International

Taliban Kills Many On Afghan Road Crew As Militant Threat Grows

Afghanistan medevac

U.S. and Afghan soldiers avoid the dust-filled rotor wash of a medevac helicopter transporting Afghan security personnel wounded in an ongoing firefight with the Taliban in Kandahar province. Brennan Linsley/AP hide caption

itoggle caption Brennan Linsley/AP

Among the aims of the U.S. and other members of NATO forces in Afghanistan is to win the hearts and minds of Afghans with development projects that provide employment.

Meanwhile, the Taliban's goal is to punish Afghans who work towards those Western goals and to make the country ungovernable, at least by the existing government.

Thus, anyone who hopes to see the U.S. make progress in Afghanistan could only see reports like those coming from that nation's southern region Friday as discouraging.

Reuters reported:

KABUL, Aug 20 (Reuters) - Taliban insurgents killed up to 30 Afghans working for a road-building company in the volatile south of the country, officials said on Friday.

Violence has surged across Afghanistan despite the presenceof almost 150,000 foreign troops, with military and civilian death tolls reaching record levels.

The NATO-led International Security Assistance Force (ISAF) said three of its service members had been killed in two roadside bomb attacks in the south on Thursday and Friday.

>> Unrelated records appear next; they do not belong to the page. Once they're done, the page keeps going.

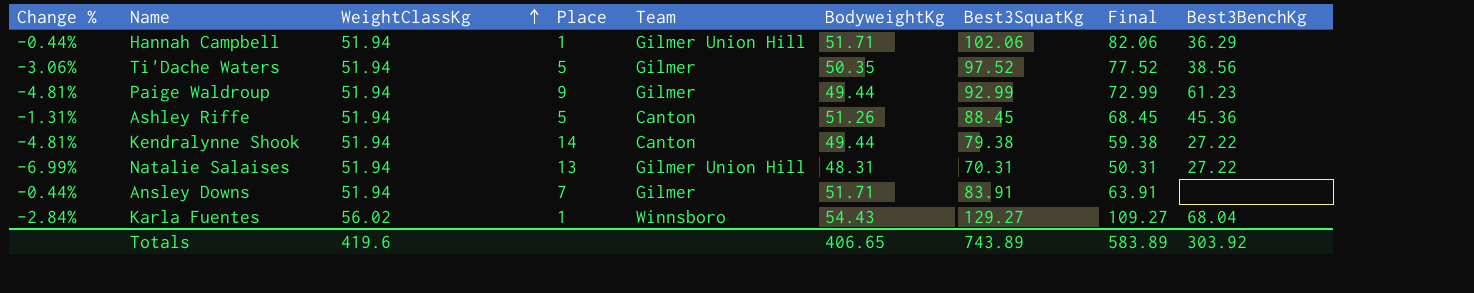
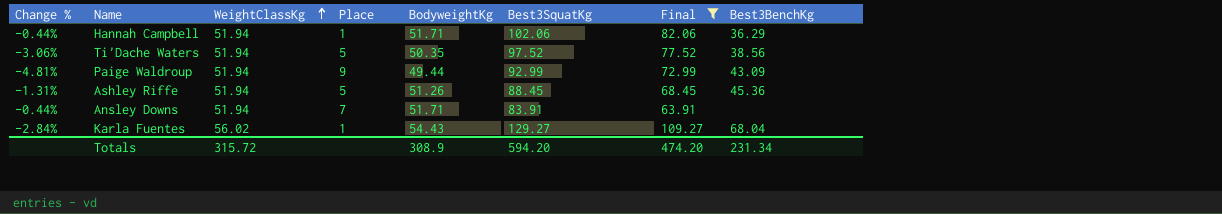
filter: none -> Final >= 63.91
column Team | position: 5 -> none
Paige Waldroup | Best3BenchKg: 61.23 -> 43.09
Totals | WeightClassKg: 419.6 -> 315.72
Totals | BodyweightKg: 406.65 -> 308.9
Totals | Best3SquatKg: 743.89 -> 594.20
Totals | Final: 583.89 -> 474.20
Totals | Best3BenchKg: 303.92 -> 231.34

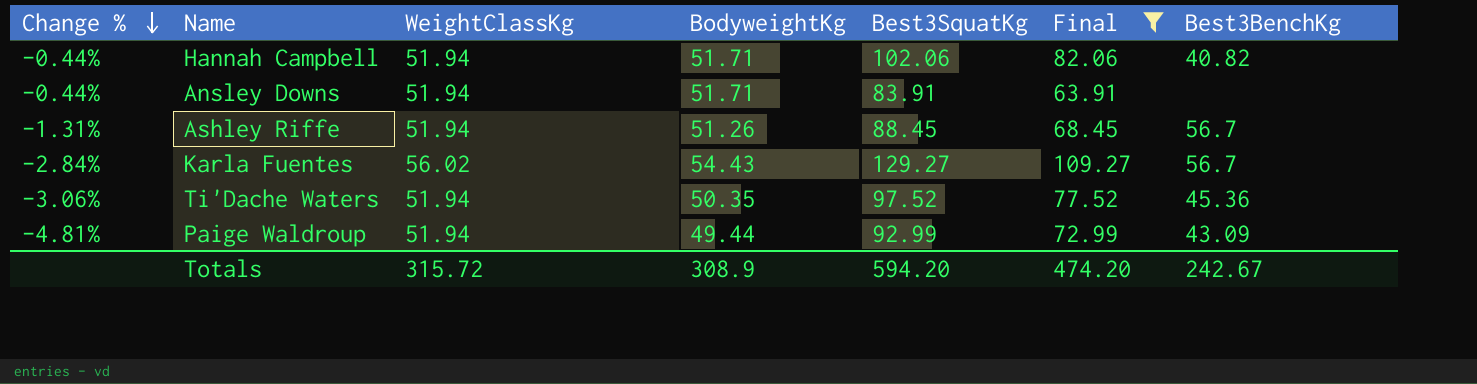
row order: WeightClassKg ascending -> Change % descending
column Place | position: 4 -> none
Hannah Campbell | Best3BenchKg: 36.29 -> 40.82
Ashley Riffe | Best3BenchKg: 45.36 -> 56.7
Karla Fuentes | Best3BenchKg: 68.04 -> 56.7
Ti'Dache Waters | Best3BenchKg: 38.56 -> 45.36
Totals | Best3BenchKg: 231.34 -> 242.67

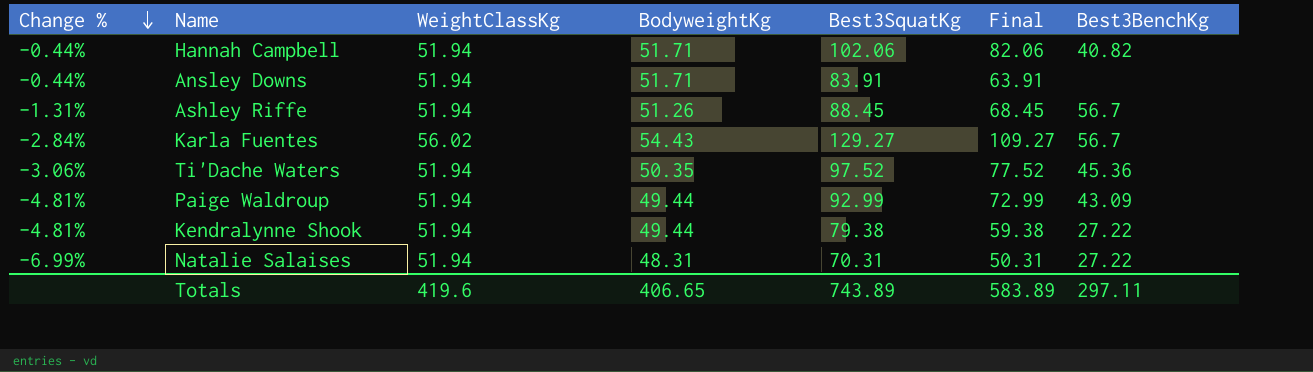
filter: Final >= 63.91 -> none
Totals | WeightClassKg: 315.72 -> 419.6
Totals | BodyweightKg: 308.9 -> 406.65
Totals | Best3SquatKg: 594.20 -> 743.89
Totals | Final: 474.20 -> 583.89
Totals | Best3BenchKg: 242.67 -> 297.11

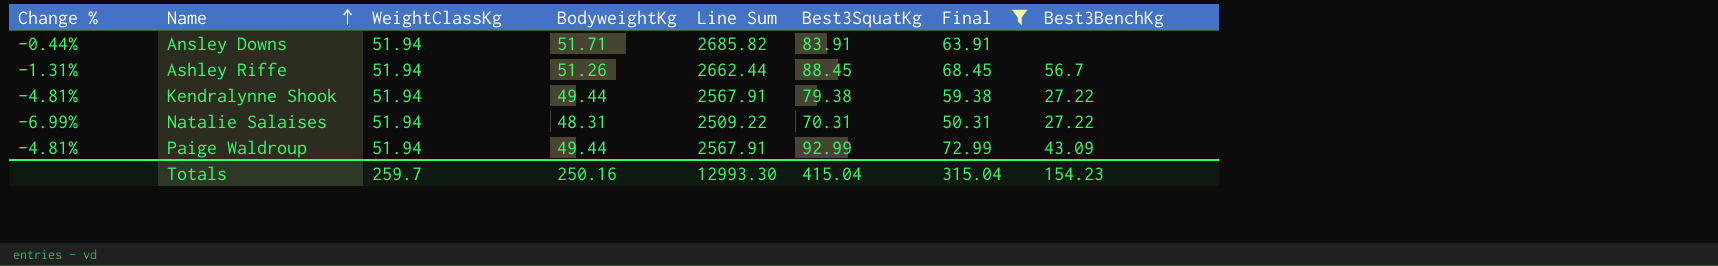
filter: none -> Final <= 72.99
row order: Change % descending -> Name ascending
column Line Sum | formula: none -> [WeightClassKg] * [BodyweightKg]
Totals | WeightClassKg: 419.6 -> 259.7
Totals | BodyweightKg: 406.65 -> 250.16
Totals | Best3SquatKg: 743.89 -> 415.04
Totals | Final: 583.89 -> 315.04
Totals | Best3BenchKg: 297.11 -> 154.23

There was no immediate explanation for the attack late on Thursday in the Sangin district of Helmand province in which the road crew workers and security guards were killed, although construction crews are frequently targeted.

"A group of Taliban attacked the site with machine guns and rockets, killing 25 of my workers," said an official from the Afghan Construction company who identified himself as Aqa Jan.

Mohammad Mamaluddin, the Helmand deputy police chief, said later the death toll had risen to 30 and that another 17 were wounded.

He said the attackers had also set fire to machinery and taken about 12 four-wheel drive vehicles.

Separately, a report by NPR's Quil Lawrence for Morning Edition underscored the limits of President Hamid Karzai's power, or that of the international forces, to exert control over areas even a short distance outside Kabul.

Quil reported:

It’s hard to avoid the feeling of a tightening ring around the Afghan capital, when the neighboring provinces of Logar and Wardak have become no-go areas. American officials considered the capital of Logar, about 35 miles southeast of Kabul, to be safe and friendly until just two years ago - that’s when a Taliban ambush killed four employees of a US based charity organization as they drove the main highway back to Kabul. A year later, August 2009, the Taliban took over a five story building in Logar’s capital and held it for several hours of gun-fighting with the Afghan army and police.

Muhammad Agha is the district of Logar closest to Kabul, maybe 20 miles away. Shop keepers here ushered a visitor into a small auto parts store and out of sight from the road.

Small villages with trees full of chirping birds hug the main road through Logar, but it would be unwise to venture out they say - the Taliban are watching.

(An Afghan man speaks in Dari which is translated.)

TRANSLATION: During the day they dress like civilian. But during the night they’re Taliban.